“Did you order food yet?” Sofia asked Cillian.
He nodded. “Delivery will be here shortly.” His thumb absently stroked my hand, our fingers intertwined beneath the table. The contact from him meant everything.
“I’ll just distribute the pieces at this point,” Theo said with a huff as he started to pass out the bone tiles. I reluctantly let go of Cillian’s hand and gathered my pieces.
“Okay, explain what we do.”
And so we got into the game.
We played a few hands of Bones, and then Jaffar arrived and we delved into a different game. Cillian had ordered sandwiches from a local place, and everyone tucked in. The laughter flowed freely, and I’d never felt lighter. Unlike a month ago, when I’d been worrying about Cillian, when the tension between us had been new and unexplored, our connection now added a richness to the interaction I hadn’t realized I’d love so much.
He casually touched me and kissed me in a way that made me feel claimed, that made me feel like I belonged, not just here, but also to him. And I’d never reached those exultant highs before in my life.

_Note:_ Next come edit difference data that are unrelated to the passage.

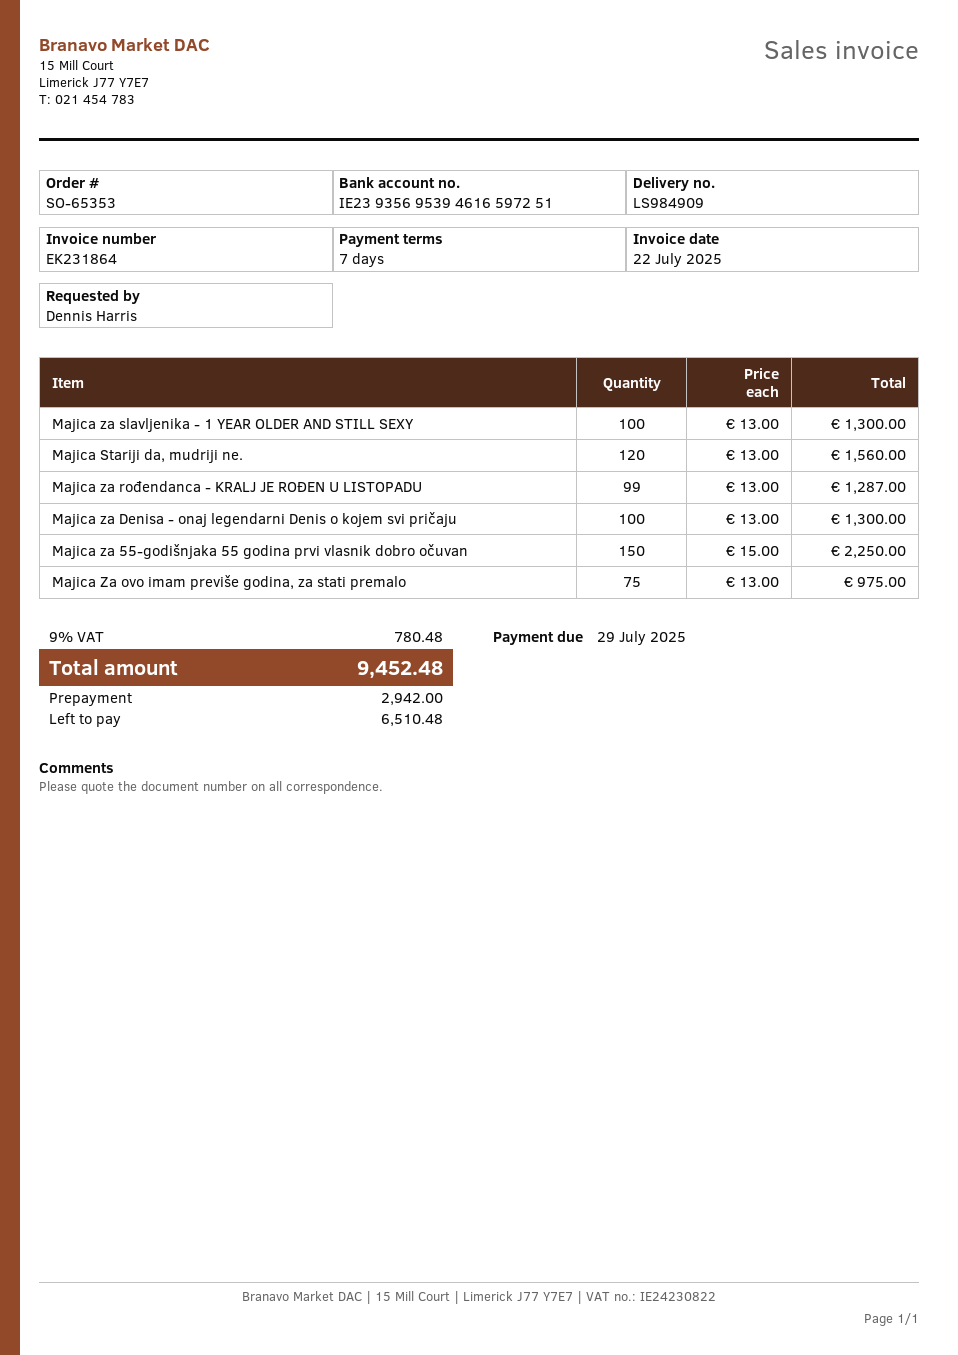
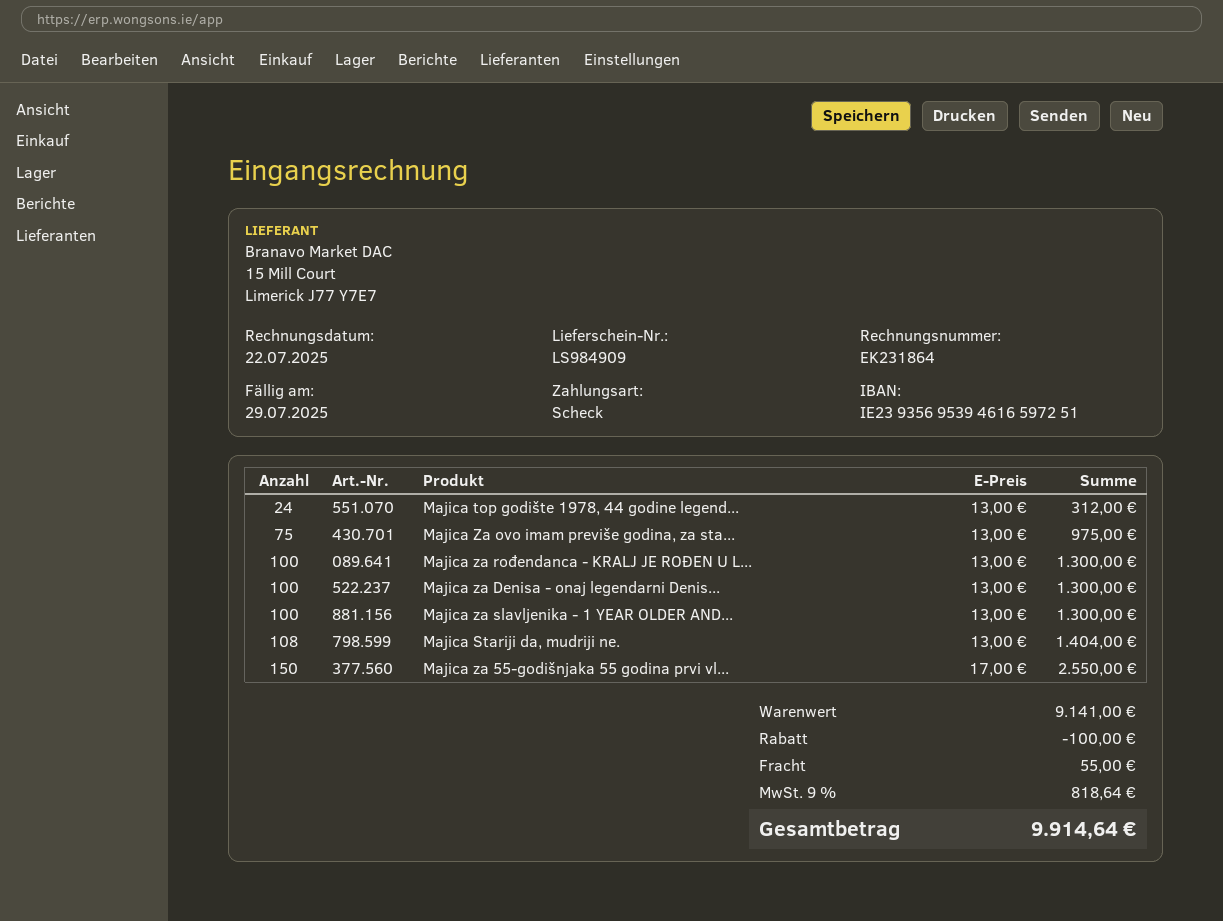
Majica Stariji da, mudriji ne.: 120 x 13.00 = 1560.00 -> 108 x 13.00 = 1404.00
Majica za rođendanca - KRALJ JE ROĐEN U LISTOPADU: 99 x 13.00 = 1287.00 -> 100 x 13.00 = 1300.00
Majica za 55-godišnjaka 55 godina prvi vlasnik dobro očuvan: 150 x 15.00 = 2250.00 -> 150 x 17.00 = 2550.00
Majica top godište 1978, 44 godine legend...: none -> 24 x 13.00 = 312.00
discount: none -> 100.00
shipping: none -> 55.00
tax: 9% = 780.48 -> 9% = 818.64
total: 9452.48 -> 9914.64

Eventually, Mal decided to leave, then Fae. Jaffar and Charles were deep in a conversation at the table, and Cillian and Theo discussed the meal plan for the week. I sank back into my seat, happy to listen. I didn’t need to yammer, and my well was full from our time around the table tonight.
My phone buzzed in my pocket, and I pulled it out. It was rare I got a message, enough that I usually checked them.
Dad had texted.
I’m in trouble. Deep trouble. This will be the last time you hear from me.
Fuck.
Chapter 25
“I’ve got to go,” I said, rising from my seat and walking out of the dining hall. There was no way I could share the message with the table. My arms trembled as I excused myself from the room, and the moment I stepped out into the hallway, I dropped to my knees.
Fuck. Fuck. Fuck.
I’d traded ten years of my life so my father could survive. So he’d stand a chance.
Something was happening to him out there, and I couldn’t go to him. I tried to call his number, and it rang. And rang and rang.
Voicemail picked up, his familiar voice making my chest crack open. My whole body trembled as I ended the call. I needed to go to his house, to find him in person, but Icouldn’t. I couldn’t even leave the Spires without a chaperone. Yet my father roamed out there somewhere in Peregrine City, and he wasn’t going to survive. There would be no reunion when I was released from here. No check-ins from him.
My only family out there, the only one who gave a damn if I lived or died, was in deep trouble.
Fuck.
Heavy footsteps approached, and a huge palm rested on my back. I didn’t need to look up to know Cillian had come out to see what had happened. My eyes stung as I restrained the tears, not wanting to cry in front of him. Panic flared, loud and blaring in my mind as I tried to suck in a deep breath but continued to fail.
“What happened?” Cillian asked.
I sucked in another shallow breath. Fuck. How did I even explain this to him? He’d never let me go. He didn’t trust my father. Didn’t understand our connection or the loyalty I had to the one person who’d been a constant in my life.
Oh god, oh god, oh god. He was going to die, and I’d never even get to say goodbye. I’d leave the Spires after ten years to visit his grave. Bile rose in my throat, and the shakes descended over me.
Cillian scooped me up with the same ease he always did, and he clutched me tightly to his chest. “Let’s go to my quarters and talk.”
Normally, being in his arms offered all the comfort I needed—the hard muscle, the heat pouring off him. However, right now my body had turned to ice, and I couldn’t seem to warm up. My breaths were still shallow, more like pants, and my mind kept reeling, reeling, reeling. Gods, what was going on? This was worse than when my father had disappeared.
At least then, I’d had hope.
The message he’d sent me now? That had been a goodbye.
My throat squeezed tight, and my eyes stung. What could I do? I’d never felt more trapped in my life, more helpless. Was he in immediate danger? Or was he heading toward an end that could arrive any day now?
The familiar surroundings of the West Wing flashed around us, and Cillian carried me into his room before depositing me on his silken sheets. I’d been here for weeks now, and it had become a place of comfort, but right now, all it did was serve as a reminder that I wasn’t free.